OK, then if the books are wrong and the auctions are wrong, then surely the car dealer must know the value of my trade-in….WRONG AGAIN. I have a little “test” on used car appraisal knowledge that I administer to my sales managers from time to time. By the way, my managers are among the most knowledgeable and competent anywhere. This isn’t just my opinion but that of all of their peers in this market. My test goes like this. Without prior notice I randomly select a car from among the 100 or so that come into my service department each day. I ask each of my 8 mangers individually to appraise this car for what they think the current wholesale market value is. They keep their appraisal secret from the others and write it down on a piece of paper and hand it to me.

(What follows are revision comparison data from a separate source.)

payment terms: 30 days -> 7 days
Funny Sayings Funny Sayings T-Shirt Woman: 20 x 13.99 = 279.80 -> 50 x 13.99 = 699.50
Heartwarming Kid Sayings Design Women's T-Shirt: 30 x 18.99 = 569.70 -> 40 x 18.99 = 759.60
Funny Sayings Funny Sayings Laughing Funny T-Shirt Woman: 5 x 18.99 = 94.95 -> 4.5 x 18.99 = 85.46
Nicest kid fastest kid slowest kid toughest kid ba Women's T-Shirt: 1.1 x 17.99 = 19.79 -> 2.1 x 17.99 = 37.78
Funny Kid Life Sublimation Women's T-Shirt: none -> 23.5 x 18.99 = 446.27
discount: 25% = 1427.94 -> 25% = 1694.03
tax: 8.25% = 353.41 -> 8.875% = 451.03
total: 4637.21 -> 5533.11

I’ve been doing this for 30 or more years and I’ve never had a variance in appraisals of less than $3,000. Some have been greater than $10,000! The reason I do this is to remind all of my mangers of exactly what I’m explaining in this article….Nobody knows the exact value of a used car. That’s important to my managers because under appraising a used car can cost us a sale. Over appraising a used car can cost us a wholesale loss at the auto auction. Therefore we always check and recheck our appraisals and go so far as to call other dealers and even put cars on Ebay. Another good reason not to accept only one dealer’s appraisal is that dealers will often knowingly undervalue your trade-ink, especially if you’ve negotiated a very low price for your new car. The dealer vernacular for his is “stealing the trade”.


Now that we’ve established that nobody has any idea what your trade-in is worth, what does that mean to you? It means you should stop worrying about getting an accurate appraisal because there’s no such thing. However, what you should positively insist on is getting the highest appraisal. In fact, you should hope that the guy who gave you the highest appraisal was very inaccurate and made a huge mistake that will cost his dealership a large wholesale loss at the auction. You accomplish this by never accepting only the appraisal by the car dealer from whom you’re buying your next car. Before you allow him to appraise your car, you should get at least two other bids from dealers of the make of car you are buying. For example, a Ford dealer will usually appraise a Ford for more than a Honda dealer because more people wanting to buy a used Ford will shop the larger selection at a Ford dealer. Deal directly with the used car department at these other dealerships. Tell the used car manager that you need to sell your car for cash and that you’re getting two more bids from two other dealers. If you have the time to get more than two more bids it’s even better. Another good place to get a bid on your used car is from CarMax, the largest retailer of used cars in the world. They buy lots of cars directly from owners even when they don’t buy a car from CarMax. Their prices are sometimes higher than dealers will offer you.


After you determine the highest bidder, if it’s not the dealer from whom you’re buying, give him the right of last refusal. If he can match the price from his competitor, you save the sales tax on the price of your trade.